19 octobre 2023

La coalition de Netanyahou joue la carte de la provocation, tandis que les États-Unis intensifient leur action en Syrie

Les inquiétudes en matière de sécurité au sein de la caste militaire professionnelle d'”Israël” sont bien réelles. Il y a des tensions dans le nord avec le Liban, des tensions croissantes avec les Palestiniens, et la Syrie est sur le point de connaître une rupture majeure.

La coalition gouvernementale “israélienne” , dirigée par Netanyahou, s’efforce de mettre en place des structures politiques et sécuritaires en Cisjordanie qui excluront la possibilité d’une solution à deux États pour le conflit israélo-palestinien.

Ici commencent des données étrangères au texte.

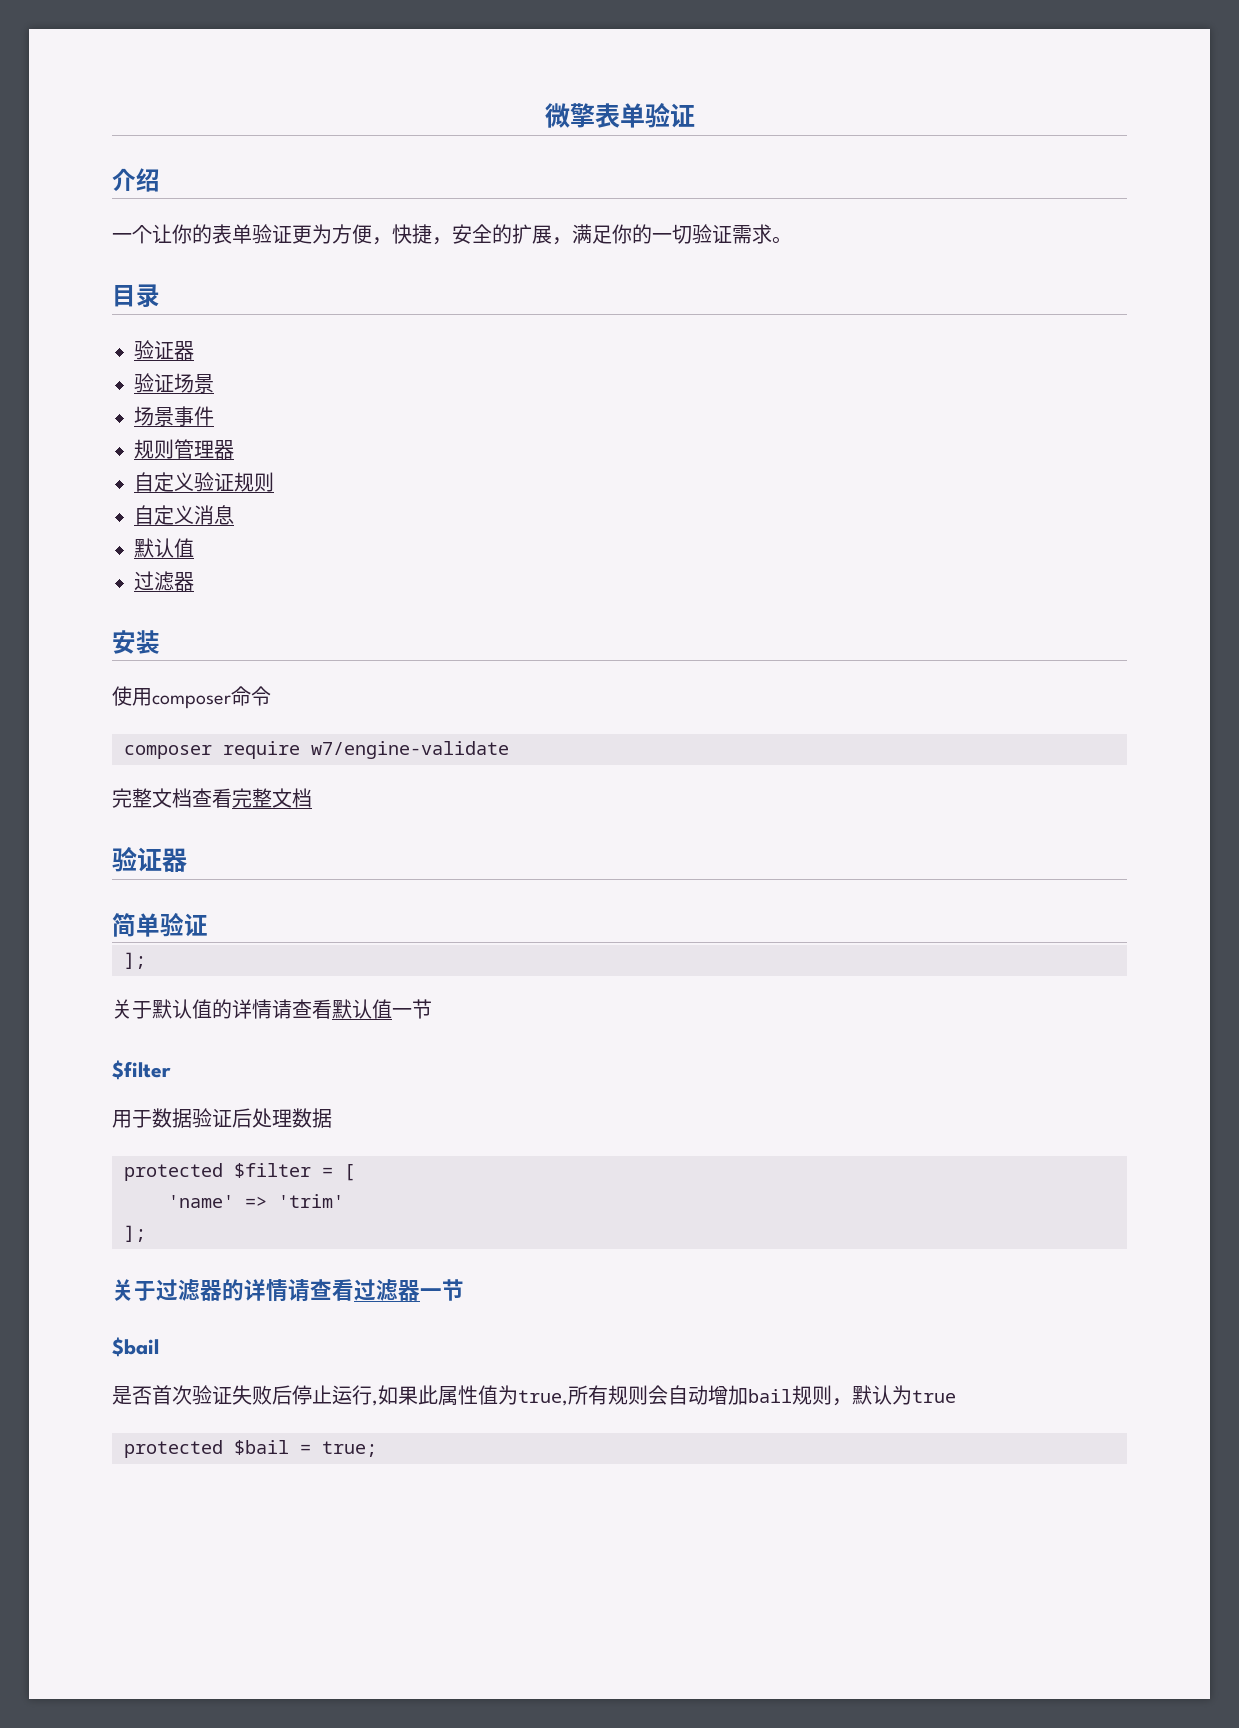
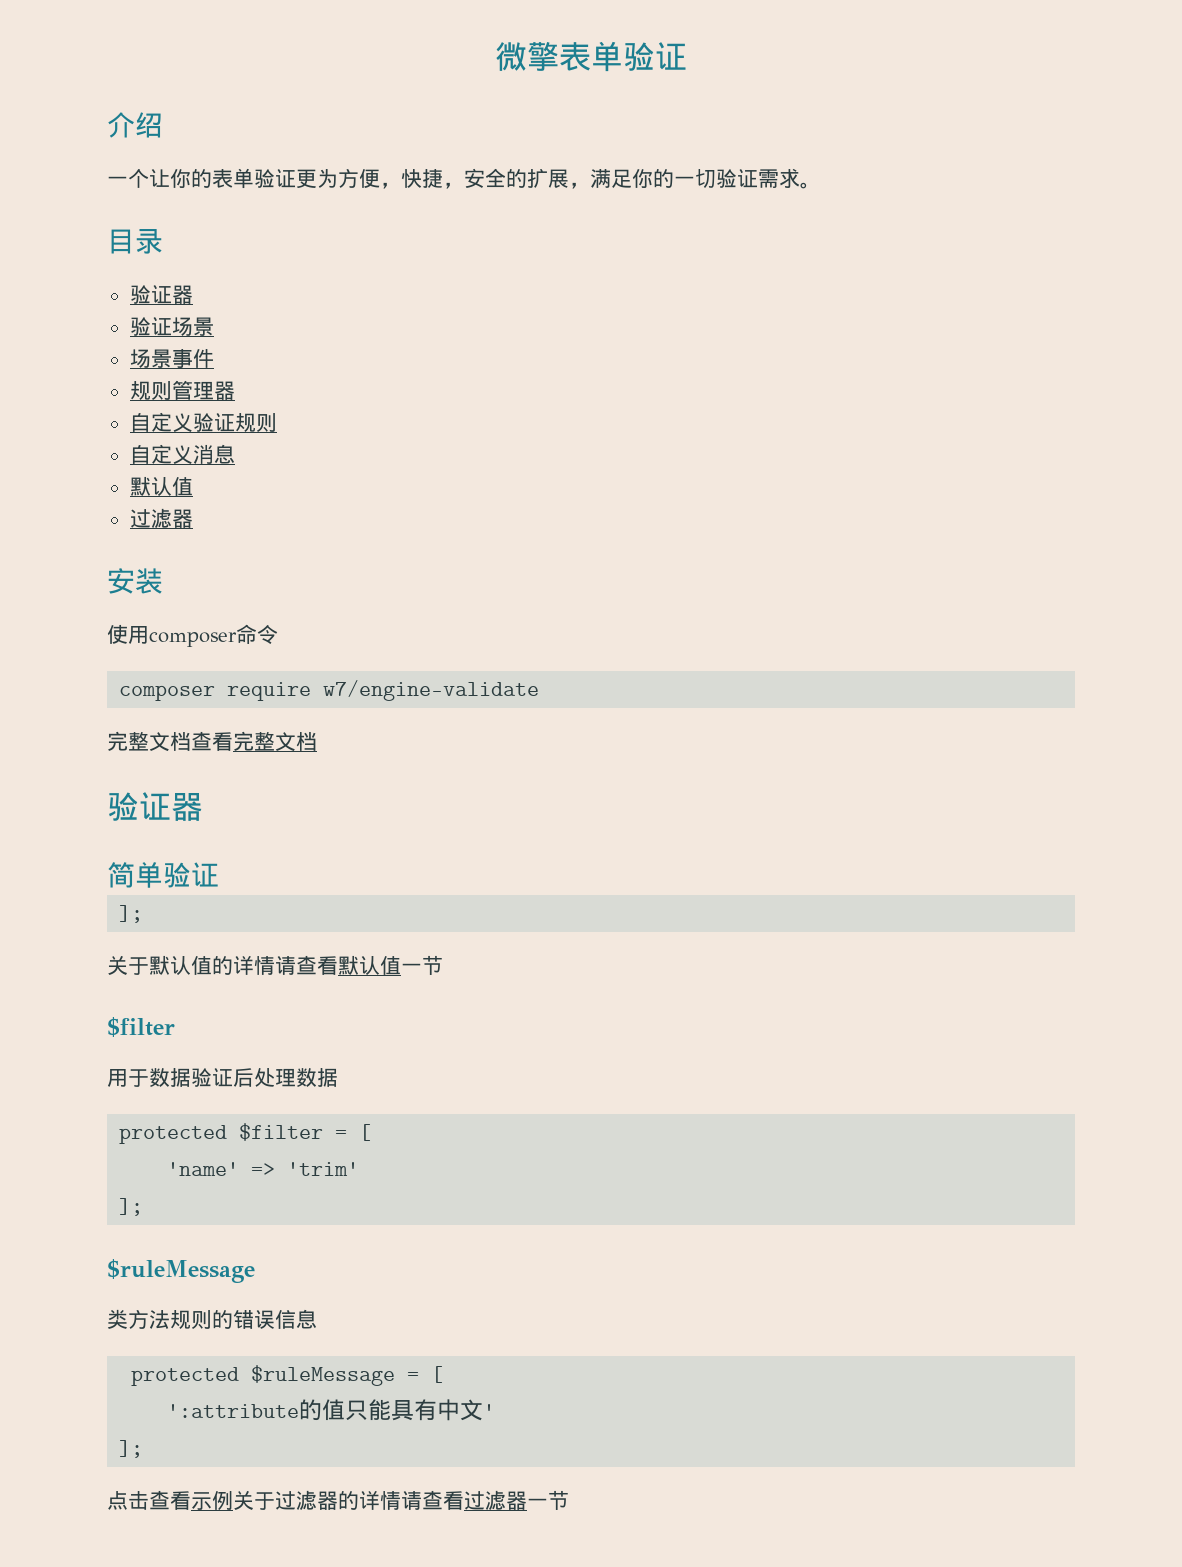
(146, 1233) none -> [107,1259,255,1283] [107,1309,317,1329] [131,1365,444,1386] [167,1399,496,1421] [119,1440,144,1458] [107,1490,233,1511] $ruleMessage // 类方法规则的错误信息 // protected $ruleMessage = [ // ':attribute的值只能具有中文' // ]; // 点击查看示例
[112,1337,159,1357] [112,1385,956,1406] [124,1440,377,1458] // $bail // 是否首次验证失败后停止运行,如果此属性值为true,所有规则会自动增加bail规则，默认为true // protected $bail = true; -> (569, 1500) none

L’objectif stratégique est de remodeler l’État israélien afin d’affirmer la primauté juive sur l’ensemble d’“Israël” et sur les territoires palestiniens occupés par Israël. Cela signifierait l’atténuation, voire l’élimination, des droits civils des Palestiniens.

Le ministre des finances, Smotrich, a pris l’habitude de qualifier la solution à deux États de “fiction” , une solution qui doit être écrasée “de gré ou de force (c’est-à-dire “par les actes” : par une augmentation massive des colonies)” . Ainsi, pour “que ce soit clair pour tout le monde, … [il souligne] que le rêve arabe d’un État en Judée et en Samarie [la Cisjordanie] – n’est plus viable” .

Le co-ministre Ben-Gvir a ajouté : “Mon droit, le droit de ma femme et de mes enfants de se déplacer en Judée et en Samarie est plus important que la liberté de circulation des Arabes.” C’est la consolidation de l’apartheid en Palestine occupée.

Pour mieux faire comprendre son point de vue, Ben-Gvir, par esprit de provocation, a invité les ministres à superviser la démolition de maisons dans un village bédouin improvisé dans le Néguev : “Ils devraient comprendre que nous gouvernons ici – et que ce pays a un propriétaire” . (Il y a 100 000 Bédouins dans le Néguev – là, depuis l’époque précédant la domination turque ou britannique).

Une fois encore, pour souligner la question de savoir “qui gouverne” , Smotrich a rapidement exhorté les agences gouvernementales à se préparer à l’installation de 500 000 colons supplémentaires en Cisjordanie, ce qui porterait la population actuelle, estimée à 700 000 colons, à plus d’un million au cours de la prochaine décennie.

Pour être clair, il ne s’agit pas de déclarations disparates de deux ministres “têtes brûlées” . Ces commentaires reflètent une position concertée de la coalition. Ces déclarations ont clairement pour but de provoquer, et pas seulement les Palestiniens. Ils sont également provocateurs à l’égard des Israéliens libéraux qui protestent en masse contre le gouvernement Netanyahou depuis des mois.

Le fait que le cabinet israélien tienne sa réunion du 21 mai 2023 dans le tunnel creusé directement sous la mosquée Al-Aqsa, dans une tentative de mettre en évidence la revendication d’“Israël” à la souveraineté sur le site sur lequel se trouve le troisième lieu saint de l’Islam, montre bien qu’il s’agit d’une position gouvernementale concertée.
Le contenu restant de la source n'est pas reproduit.